Nagac · Post by **Nagac** » Sat Aug 04, 2012 12:11 pm

Hi

Will there be any difference in performance when we read file as single column using Sequential File Stage and then use column import stage to divide the multiple columns and Reading the file as multiple columns using Sequential File Stage and do the rest of the transformation process.

Thanks
Naga

chulett · Post by **chulett** » Sat Aug 04, 2012 4:03 pm

Probably, yes maybe. No clue if it would be faster / better / slower / worser or even if it would be all that different as there are too many variables at play. Honestly, the only way to properly answer the question would be to try both ways on your system with your data and see. And hopefully the volume of data would be large enough to make any metrics statistically meaningful.

ray.wurlod · Post by **ray.wurlod** » Sun Aug 05, 2012 1:03 am

Probably, because you are parsing in parallel mode. But, as Craig notes, you won't notice much of a difference with small data volumes.
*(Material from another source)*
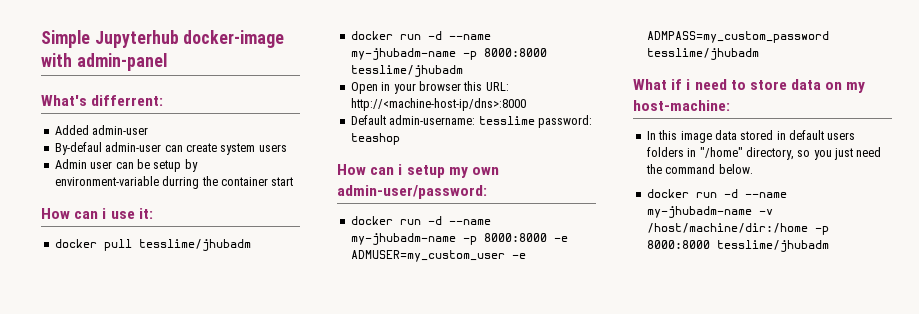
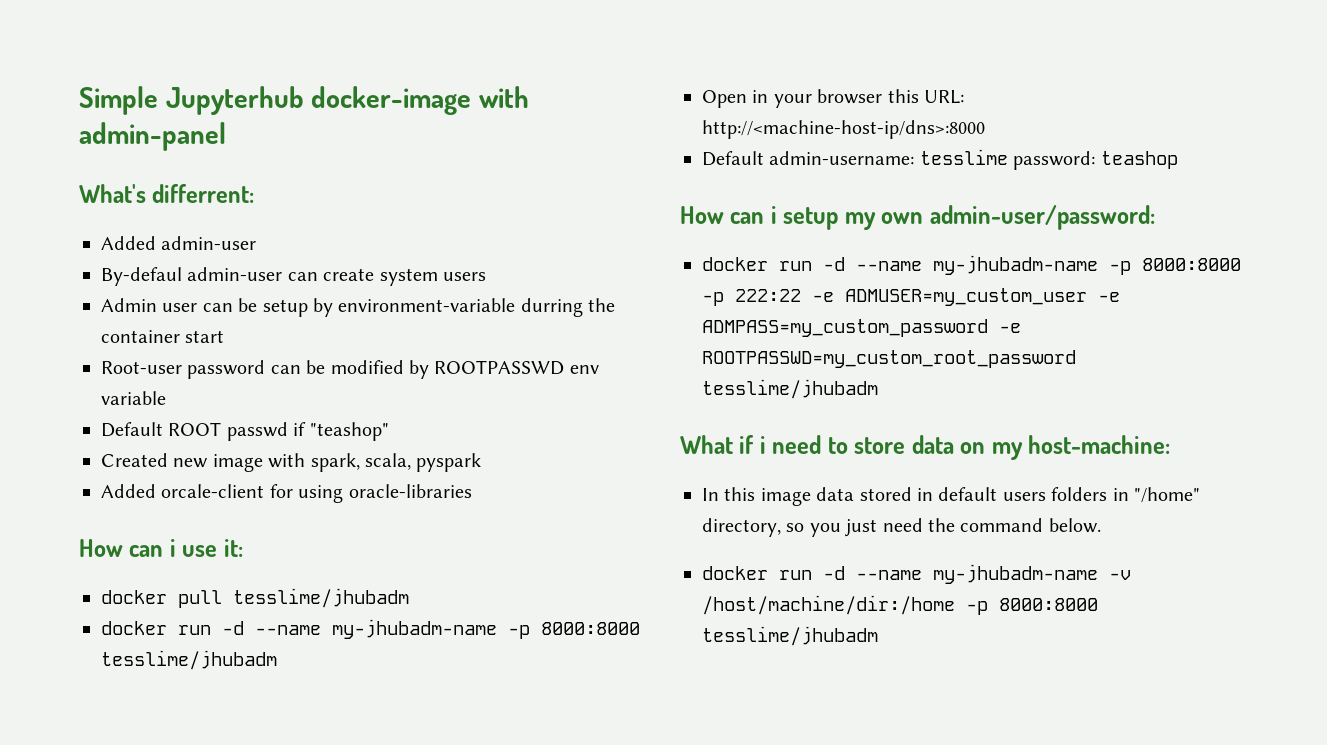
(294, 181) none -> [101,360,599,379] [101,391,166,405] [101,422,389,441] [101,453,482,472] [101,484,472,503] // Root-user password can be modified by ROOTPASSWD env variable // Default ROOT passwd if "teashop" // Created new image with spark, scala, pyspark // Added orcale-client for using oracle-libraries
(547, 237) none -> [702,289,801,306] -p 222:22
(829, 37) none -> [999,323,1021,333] [702,350,1076,368] -e ROOTPASSWD=my_custom_root_password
chandra.shekhar@tcs.com · Mon Aug 06, 2012 1:52 am

Ray and Craig are correct, there will be better performance when you use multiple columns in the Source itself.
I have had the same situation in one of my jobs but I used Field function in the transformer to divide the columns.
And the surprising part was there was almost negligible change in the performance. When using as muliple columns in the source, the job finished in 200 sec while it took 230 sec when using only 1 column.
Half a minute is not a big deal

ArndW · Post by **ArndW** » Mon Aug 06, 2012 1:58 am

Usually such jobs are limited by I/O speed and not CPU, and in both cases the same amount of I/O is being done. Parsing the columns directly in the stage should be somewhat more efficient than doing using a field() function, so the results that Chandra has seen are what I would expect; the increase in time is due to higher CPU loads.

Nagac · Post by **Nagac** » Tue Aug 14, 2012 1:51 am

Thanks Everyone.

ray.wurlod · Post by **ray.wurlod** » Tue Aug 14, 2012 3:09 pm

It would be more interesting had Chandra advised the data volume on which the test was done, and if the Column Import stage had been user rather than a Transformer stage for the parsing.

chandra.shekhar@tcs.com · Thu Aug 16, 2012 5:12 am

@Ray,
The job which I have mentioned had around 17 million records.
I didnt used the column Import stage, testing was done for reading as a single column and as multiple columns.
And using the Field function only.